By default the runtime chooses a tick rate for you. If your auto splitter needs a specific polling frequency — for example, a game that updates at exactly 60 Hz — you can call setTickRate from asr-assemblyscript/runtime:
import 'asr-assemblyscript/runtime';
import * as Runtime from 'asr-assemblyscript/runtime';
import * as Timer from 'asr-assemblyscript/timer';

export function update(): void {
  Runtime.setTickRate(60.0); // request 60 ticks per second
  // ...
}
setTickRate(ticks_per_second: f64): void accepts a f64 specifying how many times per second update() should be called. You typically call this once at the top of update() (calling it repeatedly is safe — the value is applied immediately).

Managing Process State Across Ticks

Because update() is called repeatedly, any state that must persist between ticks — such as the ProcessId returned when you attach to a game — must be stored in module-level variables. The pattern below is the recommended skeleton for any auto splitter that reads game memory:
import 'asr-assemblyscript/runtime';
import * as Process from 'asr-assemblyscript/process';
import * as Timer from 'asr-assemblyscript/timer';

let processId: Process.ProcessId = 0;

export function update(): void {
  if (processId === 0 || !Process.isOpen(processId)) {
    processId = Process.attach('MyGame.exe');
    return;
  }
  // read memory and control timer
}
  • processId === 0Process.attach returns 0 when the game is not running. Storing 0 as the sentinel value means you can always check whether you currently hold a valid handle.
  • !Process.isOpen(processId) — even after a successful attach, the game can close at any time. Calling isOpen every tick detects this and lets you re-attach on the next tick where the game is found again.
  • return after a failed attach — if the game isn’t running yet, bail out early and try again next tick rather than executing the rest of your logic with a bad handle.

Timer State

Before calling Timer.start() or Timer.split(), check that the timer is in the expected state using Timer.getState().

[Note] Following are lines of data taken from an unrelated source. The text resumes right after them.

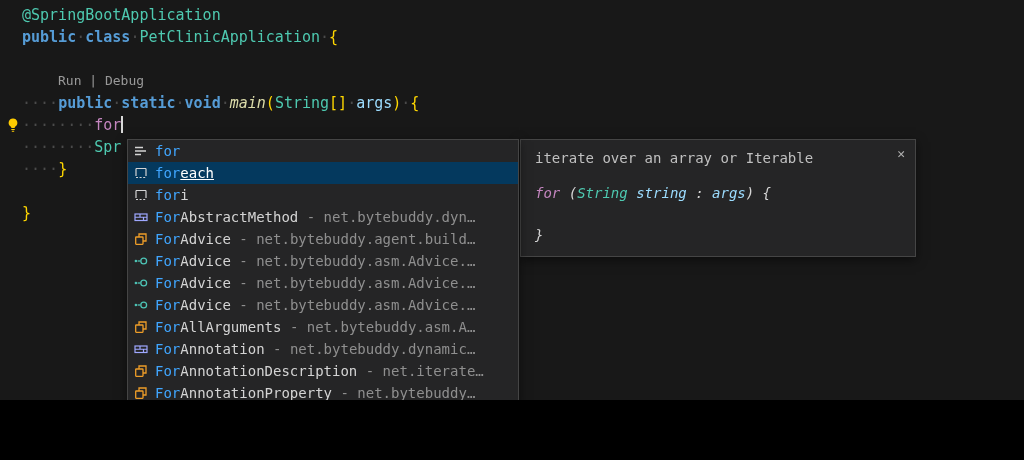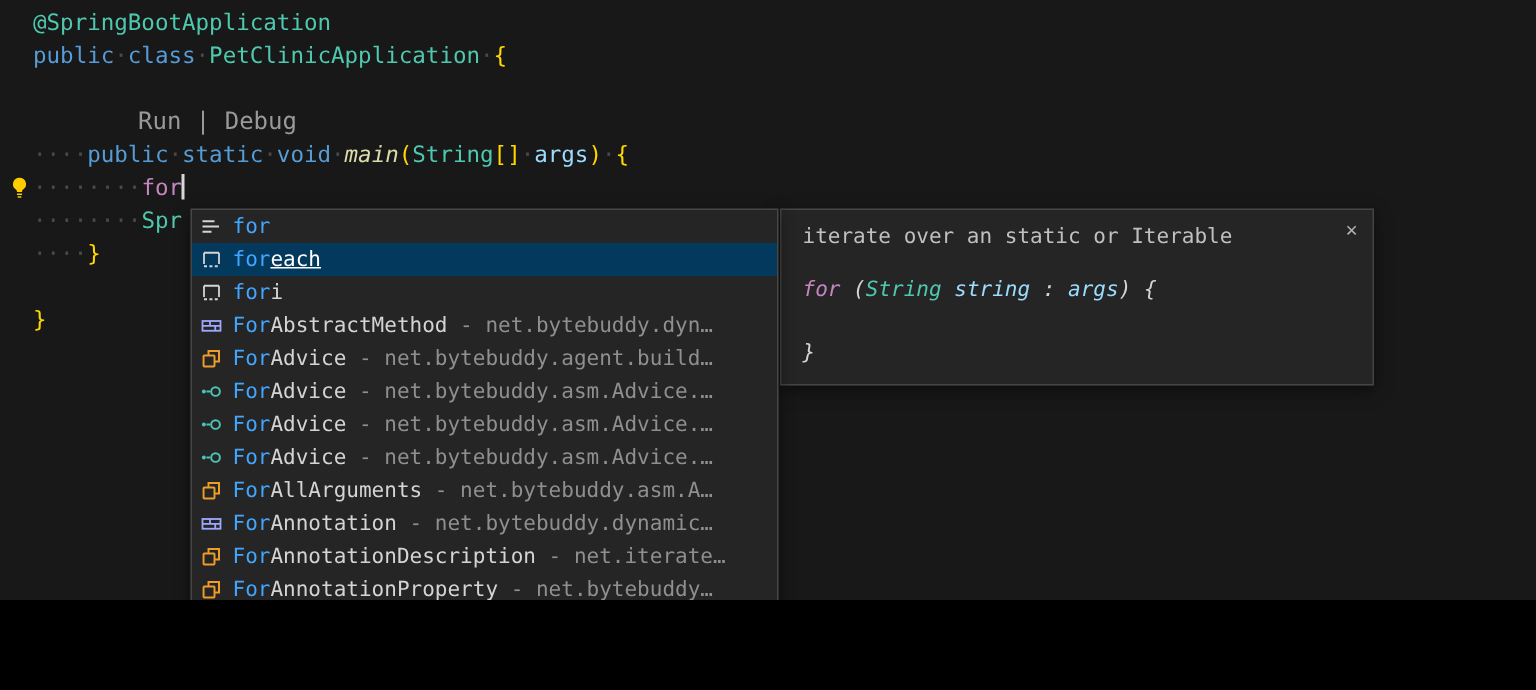"public" .tok-kw { font-weight: none -> bold }
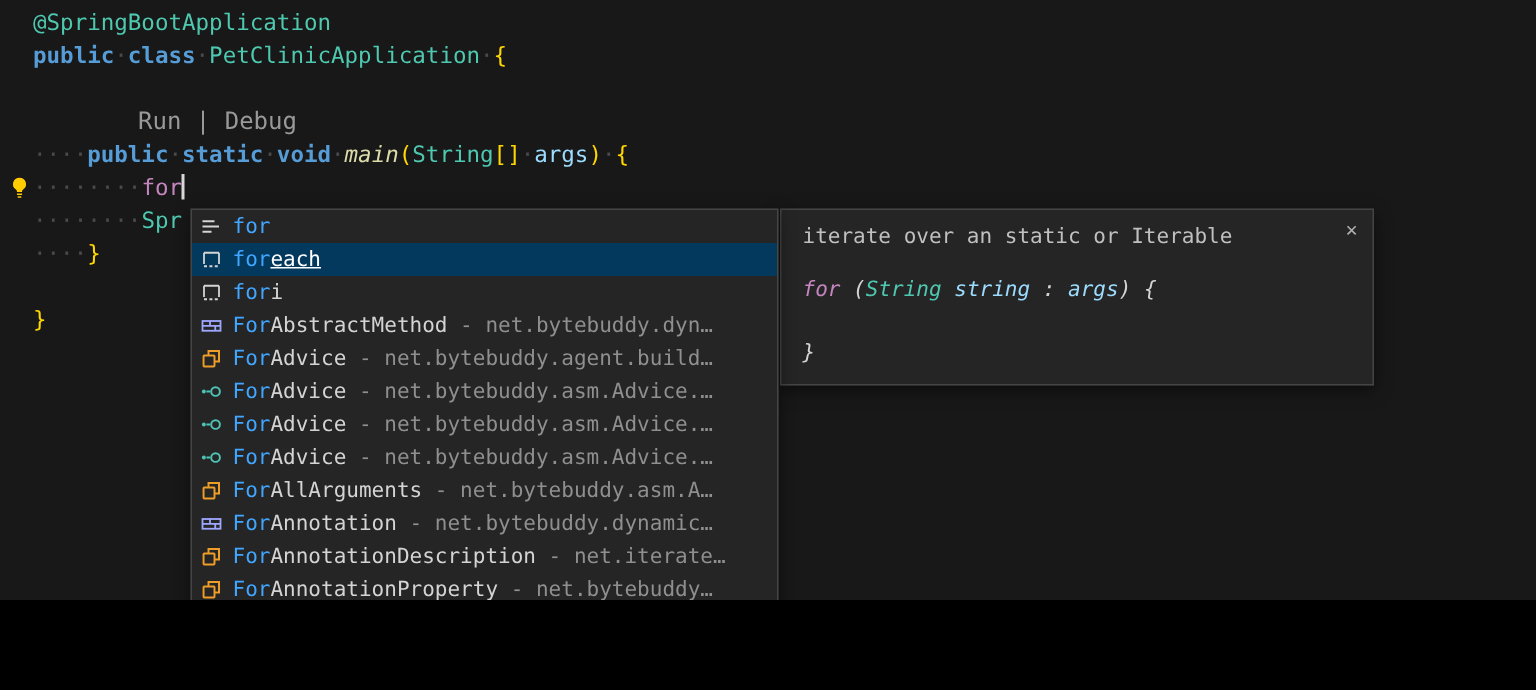"Run | Debug" .codelens { font-size: 16px -> 13px; padding-left: 92px -> 58px }
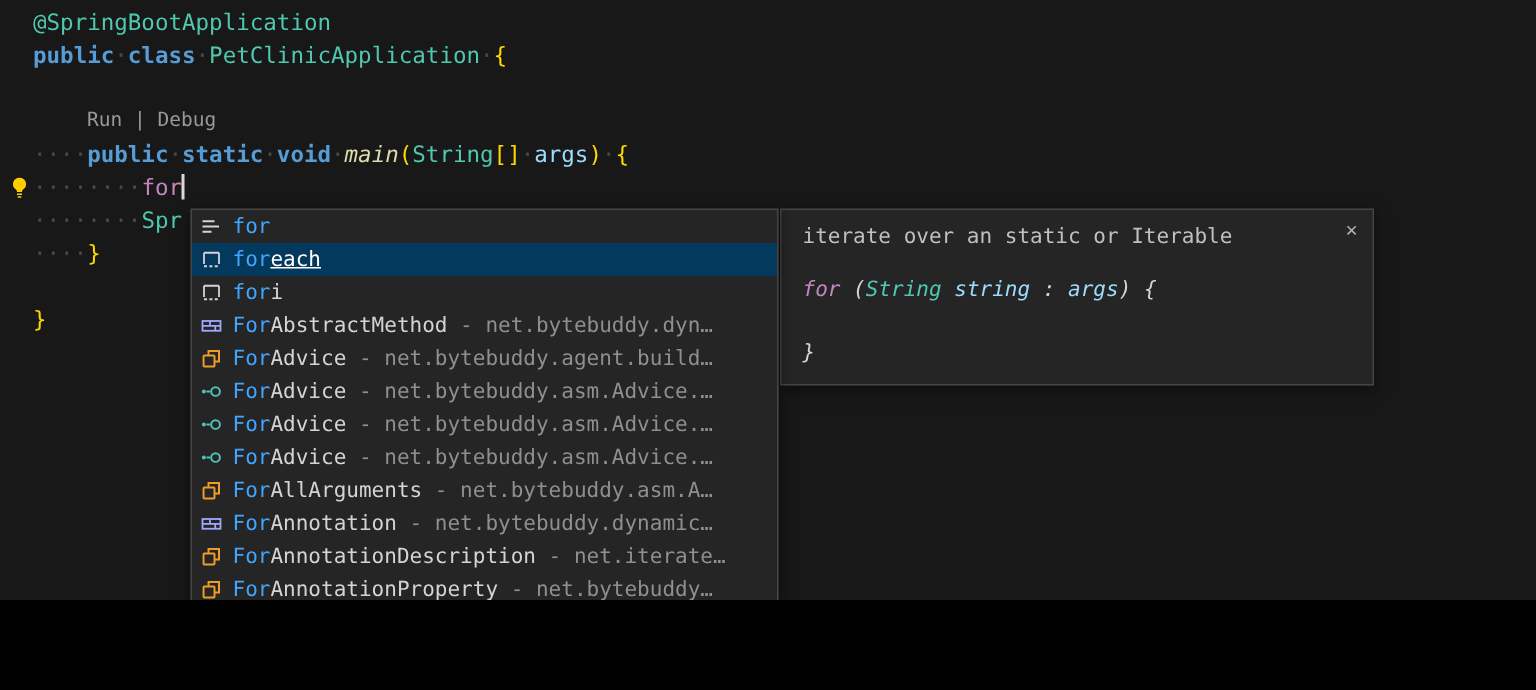"iterate over an static or" div.doc-summary { text: static -> array }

The return type is TimerState (a u32 alias) with the following values:
ValueConstant meaningDescription
0Not RunningTimer has not been started
1RunningTimer is actively counting
2PausedTimer is paused
3EndedRun has been completed
A typical guard looks like this:
import 'asr-assemblyscript/runtime';
import * as Timer from 'asr-assemblyscript/timer';

export function update(): void {
  const state = Timer.getState();

  if (state === 0) {
    // Timer not running — check start condition
    if (/* start condition */) {
      Timer.start();
    }
  } else if (state === 1) {
    // Timer running — check split or reset conditions
    if (/* split condition */) {
      Timer.split();
    }
    if (/* reset condition */) {
      Timer.reset();
    }
  }
}

Additional Timer Functions

Beyond start(), split(), and reset(), the Timer module exposes game-time controls for auto splitters that manage their own timing:
FunctionSignatureDescription
setGameTime(secs: i64, nanos: i32): voidSet the current game time
pauseGameTime(): voidPause the automatic flow of game time
resumeGameTime(): voidResume the automatic flow of game time
setVariable(key: string, value: string): voidPublish a custom key/value pair for visualization
These are useful for games that expose an in-game timer value in memory, allowing you to drive LiveSplit One’s game-time comparison directly from the game’s own clock.